Sesuai dengan Peraturan Menteri Keuangan No. 83/PMK.03/2009 tentang


Penyediaan Makanan dan Minuman bagi Seluruh Pegawai serta Penggantian atau
Imbalan dalam Bentuk Natura dan Kenikmatan di Daerah Tertentu dan yang
Berkaitan dengan Pelaksanaan Pekerjaan yang Dapat Dikurangkan dari Penghasilan
Bruto Pemberi Kerja, pemberian atau penyediaan makanan dan minuman bagi seluruh
karyawan (termasuk dewan direksi dan komisaris) yang berkaitan dengan pelaksanaan
pekerjaan, dapat dikurangkan dari penghasilan bruto pemberi kerja dan bukan
merupakan penghasilan bagi karyawan yang menerimanya.

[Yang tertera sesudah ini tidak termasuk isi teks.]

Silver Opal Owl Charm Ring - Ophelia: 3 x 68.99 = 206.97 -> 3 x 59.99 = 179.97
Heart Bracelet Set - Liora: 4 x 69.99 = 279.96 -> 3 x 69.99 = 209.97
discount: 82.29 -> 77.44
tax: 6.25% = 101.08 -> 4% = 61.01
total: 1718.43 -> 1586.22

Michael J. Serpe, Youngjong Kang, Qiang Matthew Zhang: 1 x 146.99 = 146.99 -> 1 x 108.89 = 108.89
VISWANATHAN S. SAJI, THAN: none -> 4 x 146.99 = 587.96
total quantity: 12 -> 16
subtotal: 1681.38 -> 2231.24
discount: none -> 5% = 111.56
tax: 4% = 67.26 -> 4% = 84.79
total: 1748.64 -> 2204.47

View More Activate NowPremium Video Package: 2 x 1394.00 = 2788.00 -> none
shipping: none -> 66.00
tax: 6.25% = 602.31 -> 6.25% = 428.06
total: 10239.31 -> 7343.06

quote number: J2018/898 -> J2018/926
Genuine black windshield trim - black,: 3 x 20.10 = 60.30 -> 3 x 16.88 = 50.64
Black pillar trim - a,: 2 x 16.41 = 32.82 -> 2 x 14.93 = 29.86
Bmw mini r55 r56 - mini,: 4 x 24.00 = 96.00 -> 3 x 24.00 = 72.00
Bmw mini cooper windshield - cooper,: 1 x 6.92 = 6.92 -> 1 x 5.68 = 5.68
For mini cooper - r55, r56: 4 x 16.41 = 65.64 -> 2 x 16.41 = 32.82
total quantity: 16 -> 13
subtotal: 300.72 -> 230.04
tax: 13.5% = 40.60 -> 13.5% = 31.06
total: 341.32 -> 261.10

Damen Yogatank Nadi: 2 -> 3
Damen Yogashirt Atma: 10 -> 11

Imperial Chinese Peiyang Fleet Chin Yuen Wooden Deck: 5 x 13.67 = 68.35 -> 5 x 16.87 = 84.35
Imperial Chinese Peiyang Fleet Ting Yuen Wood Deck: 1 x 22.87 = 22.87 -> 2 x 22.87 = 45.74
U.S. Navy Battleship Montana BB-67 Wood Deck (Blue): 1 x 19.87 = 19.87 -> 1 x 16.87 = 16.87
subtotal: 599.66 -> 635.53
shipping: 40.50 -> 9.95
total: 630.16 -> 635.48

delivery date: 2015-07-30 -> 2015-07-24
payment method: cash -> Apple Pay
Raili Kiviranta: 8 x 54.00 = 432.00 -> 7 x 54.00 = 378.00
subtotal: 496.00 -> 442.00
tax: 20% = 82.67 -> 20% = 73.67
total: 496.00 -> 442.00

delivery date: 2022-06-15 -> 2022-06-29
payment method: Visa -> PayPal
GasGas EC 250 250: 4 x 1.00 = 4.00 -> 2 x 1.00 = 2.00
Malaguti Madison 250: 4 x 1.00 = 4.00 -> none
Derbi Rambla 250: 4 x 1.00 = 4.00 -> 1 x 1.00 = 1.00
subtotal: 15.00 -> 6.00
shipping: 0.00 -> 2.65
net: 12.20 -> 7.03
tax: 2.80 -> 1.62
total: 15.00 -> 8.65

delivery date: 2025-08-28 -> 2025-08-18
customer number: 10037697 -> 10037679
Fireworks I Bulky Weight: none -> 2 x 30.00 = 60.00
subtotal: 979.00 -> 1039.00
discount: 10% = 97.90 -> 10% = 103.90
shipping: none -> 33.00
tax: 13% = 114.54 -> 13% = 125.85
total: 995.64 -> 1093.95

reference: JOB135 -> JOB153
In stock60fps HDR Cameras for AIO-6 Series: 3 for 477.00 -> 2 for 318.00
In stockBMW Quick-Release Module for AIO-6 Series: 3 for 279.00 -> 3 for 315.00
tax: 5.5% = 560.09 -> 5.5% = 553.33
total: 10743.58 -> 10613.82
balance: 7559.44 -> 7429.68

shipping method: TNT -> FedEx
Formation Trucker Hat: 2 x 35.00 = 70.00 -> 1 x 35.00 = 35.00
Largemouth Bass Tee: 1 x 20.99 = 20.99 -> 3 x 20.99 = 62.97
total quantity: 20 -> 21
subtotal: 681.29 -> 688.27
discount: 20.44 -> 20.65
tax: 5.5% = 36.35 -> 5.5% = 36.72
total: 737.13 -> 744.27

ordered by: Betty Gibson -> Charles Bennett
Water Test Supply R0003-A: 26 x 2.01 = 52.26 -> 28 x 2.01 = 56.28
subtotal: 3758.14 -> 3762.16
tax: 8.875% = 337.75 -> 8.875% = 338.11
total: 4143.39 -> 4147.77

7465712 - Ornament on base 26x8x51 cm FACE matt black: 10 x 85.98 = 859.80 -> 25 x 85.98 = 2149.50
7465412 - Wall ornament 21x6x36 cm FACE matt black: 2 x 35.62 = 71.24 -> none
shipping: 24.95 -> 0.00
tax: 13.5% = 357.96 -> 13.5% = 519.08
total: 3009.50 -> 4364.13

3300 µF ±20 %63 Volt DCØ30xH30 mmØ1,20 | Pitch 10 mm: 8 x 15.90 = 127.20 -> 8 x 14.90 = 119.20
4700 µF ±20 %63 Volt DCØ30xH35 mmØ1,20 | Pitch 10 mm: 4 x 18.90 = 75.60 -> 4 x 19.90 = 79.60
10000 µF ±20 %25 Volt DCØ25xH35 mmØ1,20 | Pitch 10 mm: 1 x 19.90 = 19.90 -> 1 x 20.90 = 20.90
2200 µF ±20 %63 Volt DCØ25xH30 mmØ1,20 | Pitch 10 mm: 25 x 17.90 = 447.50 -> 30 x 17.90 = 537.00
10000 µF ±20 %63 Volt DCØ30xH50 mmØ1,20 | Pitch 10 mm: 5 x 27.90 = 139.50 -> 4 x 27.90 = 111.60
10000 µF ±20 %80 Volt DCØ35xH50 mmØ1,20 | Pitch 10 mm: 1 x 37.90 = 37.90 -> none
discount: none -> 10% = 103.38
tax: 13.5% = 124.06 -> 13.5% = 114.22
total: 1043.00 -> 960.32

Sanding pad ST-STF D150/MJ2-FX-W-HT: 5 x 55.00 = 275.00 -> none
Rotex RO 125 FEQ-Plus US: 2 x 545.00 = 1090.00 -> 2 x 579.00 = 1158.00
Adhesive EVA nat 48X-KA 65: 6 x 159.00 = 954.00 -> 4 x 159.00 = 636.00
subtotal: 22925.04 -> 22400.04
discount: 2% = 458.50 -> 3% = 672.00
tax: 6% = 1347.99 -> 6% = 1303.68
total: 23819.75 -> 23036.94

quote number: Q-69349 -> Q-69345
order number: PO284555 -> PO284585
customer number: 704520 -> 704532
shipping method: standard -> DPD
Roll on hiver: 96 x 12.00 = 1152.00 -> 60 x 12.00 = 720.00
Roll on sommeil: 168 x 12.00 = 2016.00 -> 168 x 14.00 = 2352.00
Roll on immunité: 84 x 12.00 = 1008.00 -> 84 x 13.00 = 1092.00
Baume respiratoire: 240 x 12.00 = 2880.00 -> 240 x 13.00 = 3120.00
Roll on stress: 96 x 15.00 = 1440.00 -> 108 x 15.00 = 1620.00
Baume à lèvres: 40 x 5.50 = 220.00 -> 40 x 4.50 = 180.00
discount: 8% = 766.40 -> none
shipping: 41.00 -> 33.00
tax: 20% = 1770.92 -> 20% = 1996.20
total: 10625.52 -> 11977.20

Melalui penyediaan makanan dan minuman, PT. A dapat mengakui beban


konsumsi sehingga tidak perlu dikoreksi fiskal positif. Penyediaan makanan dan
minuman tersebut juga bukan merupakan penghasilan bagi karyawan sehingga tidak
perlu dikenakan PPh pasal 21.
3. Strategi tax planning terkait beban telepon

Sesuai dengan ketentuan pasal 9 ayat (1) UU No. 36 Tahun 2008 tentang
Pajak Penghasilan, serta Keputusan Direktorat Jenderal Pajak No. KEP 220/PJ./2002
tentang Perlakuan Pajak Penghasilan atas Biaya Pemakaian Telepon Seluler dan
Kendaraan Perusahaan, biaya berlangganan atau pengisian ulang pulsa telepon
seluler dapat dibebankan sebagai biaya rutin perusahaan sebesar 50% (lima puluh
persen).

Terkait hal ini, PT. A dapat beralih dari penggunaaan sistem prabayar ke
sistem pasca bayar sehingga pembayaran dapat dilakukan di akhir bulan sesuai
dengan jumlah pemakaian pulsa karyawan. Dengan menggunakan sistem pasca
bayar untuk pengisian ulang pulsa telepon seluler, PT. A dapat meminta ke penyedia
layanan telepon seluler, data mengenai pihak-pihak yang telah dihubungi
karyawannya terkait pekerjaan.

Penggunaan pasca bayar juga dapat membuktikan bahwa pemakaian pulsa


telepon seluler oleh karyawan sepenuhnya terkait dengan kepentingan bisnis,
sehingga bisa dikategorikan sebagai biaya untuk mendapatkan, menagih, dan
memelihara penghasilan. Pada akhirnya, beban tersebut diperbolehkan sebagai
komponen pengurang penghasilan bruto dan bisa dibebankan sebesar 100%.